Der Saxofonist Martin Posegga sorgte mit einer Improvisation für bläserischen Klangzauber. Foto: Rainer Kellmayer

Das Podium-Festvial hätte im April ungewöhnliche Konzerte und viel Musik bieten sollen. Doch Corona machte den Veranstaltern einen Strich durch die Rechnung. Nun soll die zwölfte Auflage des Musikgenusses im Oktober über die Bühne gehen.

Esslingen - Eigentlich hätte die zwölfte Auflage des Podium-Festivals im April mit einem breit gefächerten Programm an ungewöhnlichen Konzertorten in Esslingen stattfinden sollen. Dann kam Corona und machte den Veranstaltern einen Strich durch die Rechnung – alles wurde auf Eis gelegt. Doch aufgeschoben ist nicht aufgehoben: Das Festival wird in veränderter Form im Oktober nachgeholt. Und schon jetzt wurde das Publikum eingestimmt: Am Wochenende gab es im Park neben der Villa Merkel drei Konzerte mit ganz unterschiedlicher Musik. „Wir freuen uns ungemein, wieder Musik für die Öffentlichkeit machen zu können“, sagte der der Festival-Chef Steven Walter.

 

Freiheit beginnt mit Mozart

Zusammen mit seiner Mannschaft hatte er alles bestens organisiert: Die jeweils einstündigen Programme überzeugten in Qualität und Vielfalt, der Konzertort waren corona-konform vorbereitet, und einige rund ums Podium platzierte Lautsprechern sollten dem Publikum ein Klangerlebnis wie im Konzertsaal bescheren. Dies gelang zwar nur bedingt, da elektronisch verstärkte Töne naturgemäß niemals die Feinheit und Intimität unplugged gespielter Musik erreichen können. Doch das trübte die Freude bei dem mit „Freiheit“ überschriebenen Eröffnungskonzert, das mit Wolfgang Amadeus Mozarts Flötenquartett D-Dur anfing, nicht.

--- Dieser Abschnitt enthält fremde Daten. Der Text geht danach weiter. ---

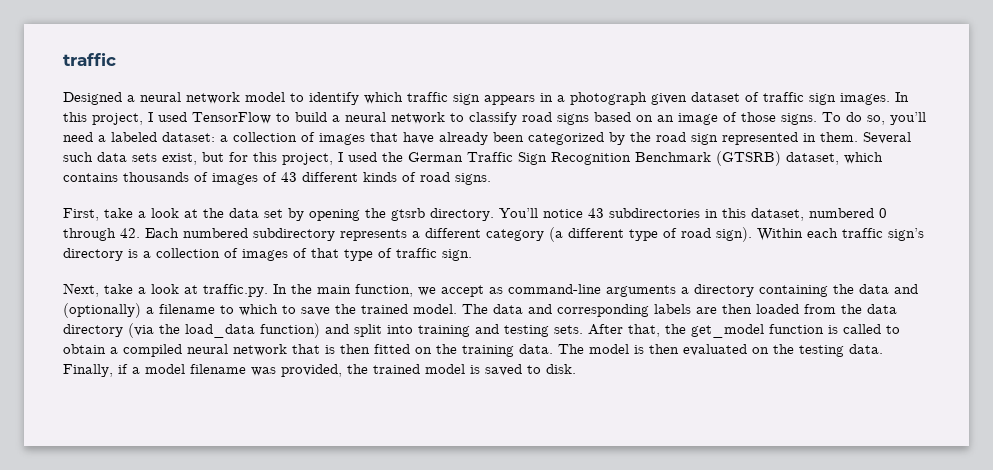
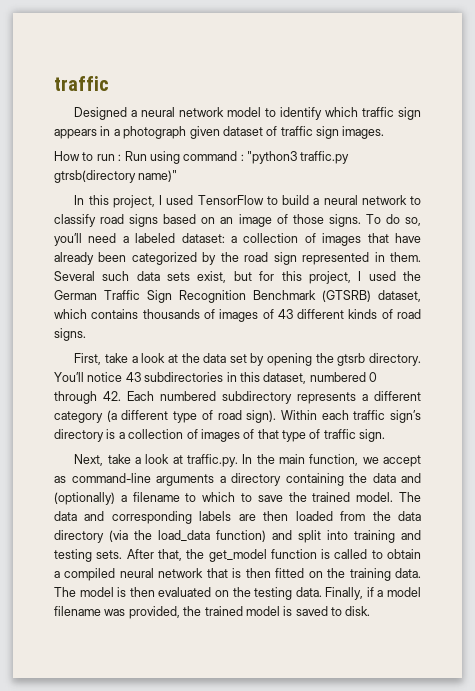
(890, 99) none -> [54,151,350,164] [54,170,178,183] // How to run : Run using command : "python3 traffic.py gtrsb(directory name)" //

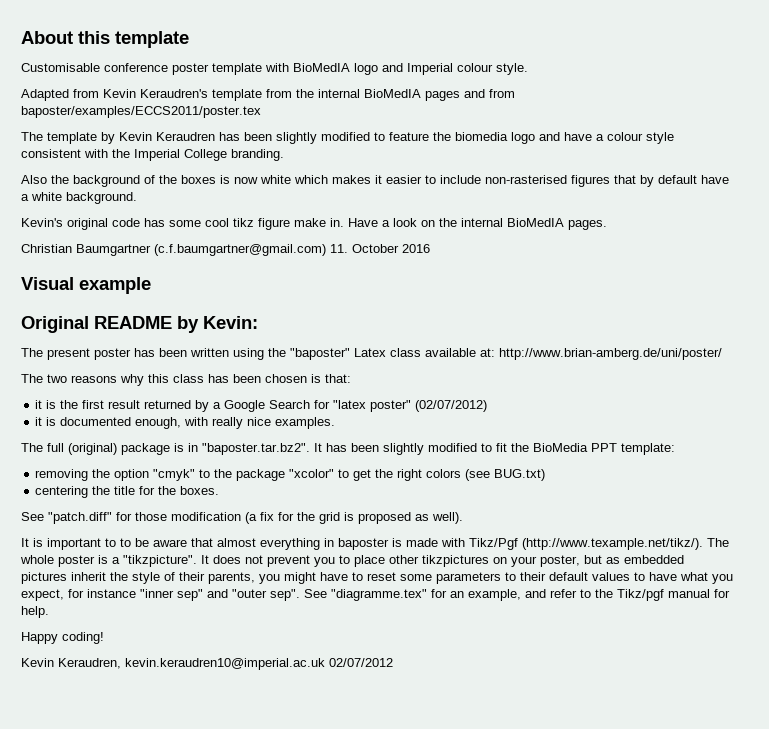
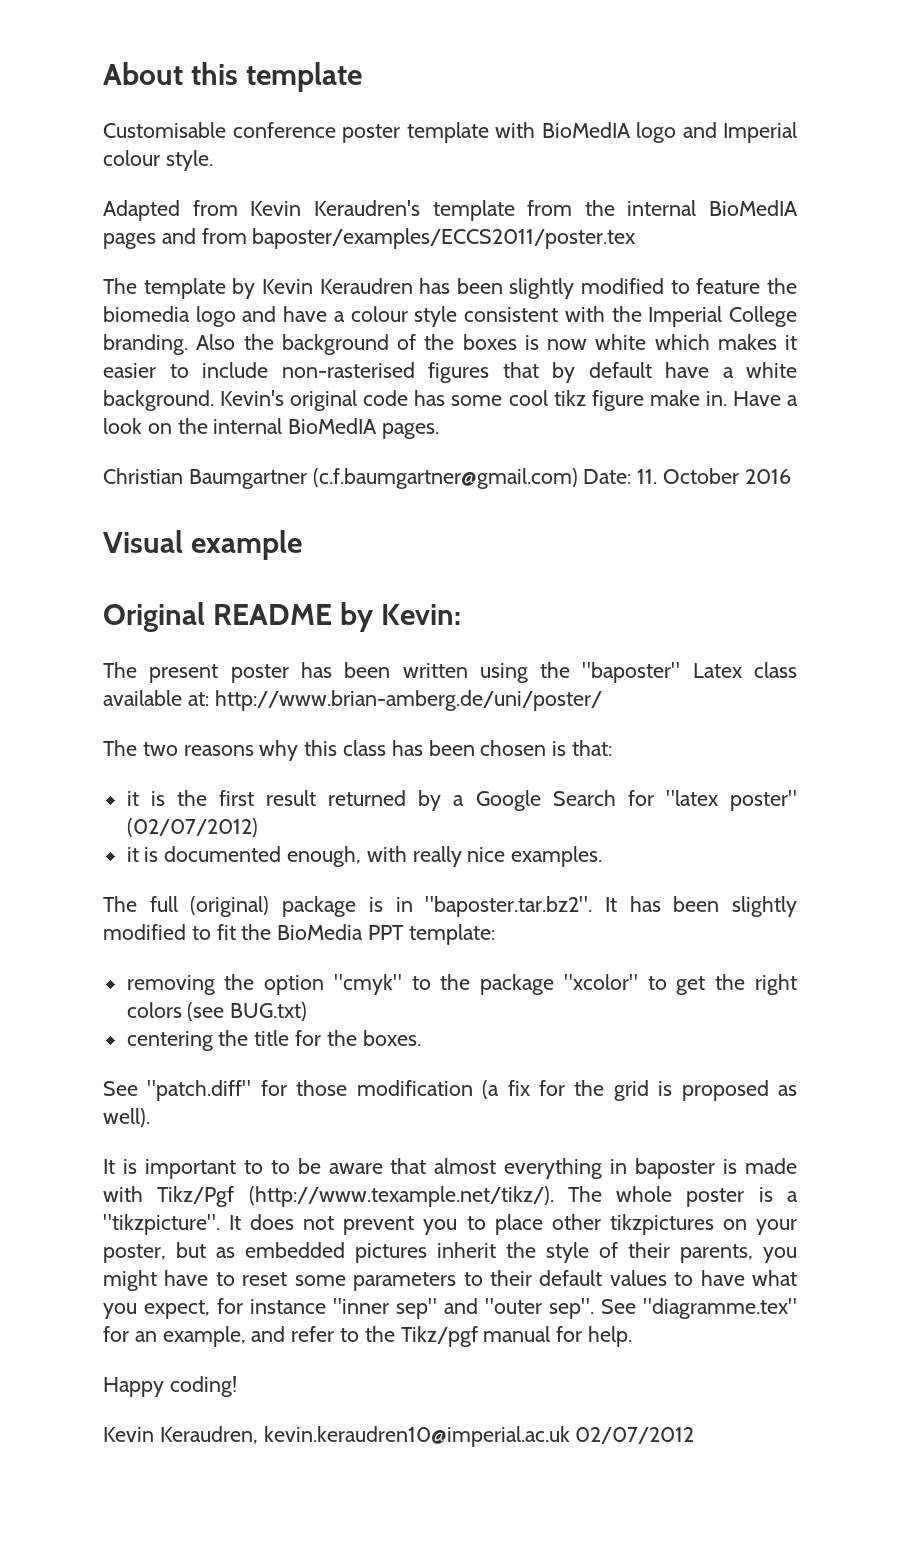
(284, 155) // -> (188, 344) none
(137, 198) // -> (214, 400) none
(326, 250) none -> [583,469,632,484] Date:

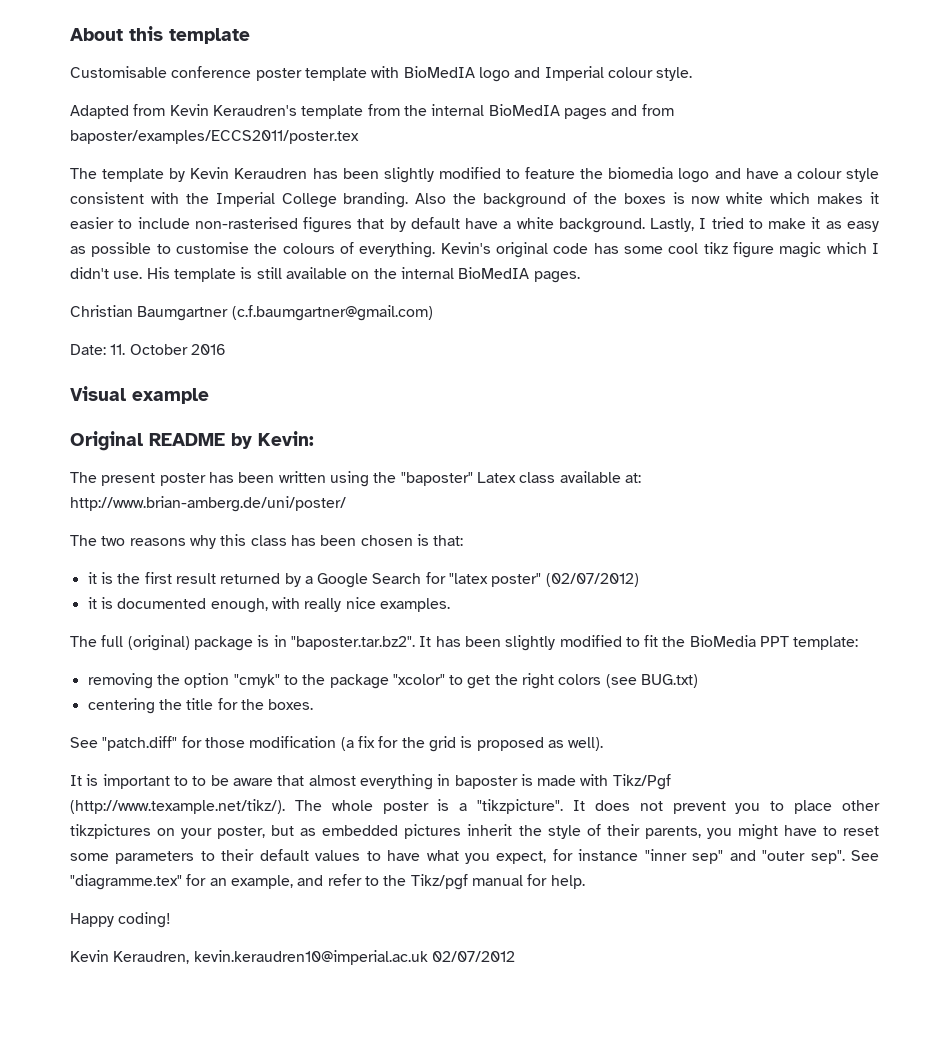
(214, 400) none -> [650,217,880,232] [70,242,436,258] Lastly, I tried to make it as easy as possible to customise the colours of everything.
[649,390,798,406] [103,418,142,434] make in. Have a look -> [779,242,880,258] [70,267,347,282] magic which I didn't use. His template is still available
(578, 478) none -> (433, 313) //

Frisch ging die Flötistin Helen Montag, zusammen mit Johanna Ruppert (Violine), Ruth Kemna (Viola) und Stefan Hadjiev (Violoncello), ans Werk, ließ in den Ecksätzen virtuoses Laufwerk perlen und sorgte für leichten Hörgenuss. Delikate Licht- und Schattenspiele prägten das h-Moll-Adagio: Über kecken Streicher-Pizzicati strahlten herrliche Flötenkantilenen – wunderschön phrasiert und dynamisch bis in die Feinheiten hinein ausgeleuchtet. Zum temperamentvollen Höhepunkt wurde das finale Rondo mit seiner vorwärtsdrängenden Begleitung, neckischen Dialogen der Instrumente und einer Schlussstretta, in der sich die blendende Virtuosität vollends Bahn brach.

Unausgewogene Balance

Bei den zwischen die Sätze des Mozart-Opus’ eingeschobenen Intermezzi litt „Terra Aria“ von Giovanni Sollima etwas unter der unausgewogenen Balance der eingespielten Minimal-Music-Sequenzen und den von Stefan Hadijew darüber gelegten ruhigen Live-Kantilenen des Cellos. Besser kam eine Improvisation des Saxofonisten Martin Posegga zur Geltung. Aus fast unhörbarem Pianissimo heraus entwickelten sich zarte, in der Färbung ständig changierende Klangflächen. Mit Veränderungen des Tonansatzes und unter Einsatz von Multiphonics schuf der Solist bezaubernde statische Klänge – mal meditativ ruhend, dann wieder in mannigfachen Klangfarben aufblühend.

Herzog Blaubarts Einsamkeit

Eine instrumentale Bearbeitung von Béla Bartóks einziger Oper „Herzog Blaubarts Burg“ beendete das Programm des Eröffnungskonzertes. Ian Anderson überträgt in seinem Arrangement die Rollen des dämonischen Blaubarts und seiner neuen Frau Judith auf Kontrabass (Kristina Edin) und Violine (Johanna Ruppert). Über dem zumeist atonalen und mit improvisatorischen Momenten angereicherten Klangteppich des begleitenden Instrumentalensembles führten die Protagonisten instrumentale Zwiegespräche, die jedoch die innere Einsamkeit des Liebespaares nur annähernd zur Wirkung bringen konnten. Die musikalischen Fäden hielt Miguel Perez Inesta in der Hand. Mit sparsamer, jedoch präziser Gestik hielt er die Instrumentalisten auf idealer Spur, sorgte für steten Fluss der Musik und dynamische Konturen: eine überzeugende Gesamtleistung, die von den Zuhörern mit begeistertem Applaus gewürdigt wurde.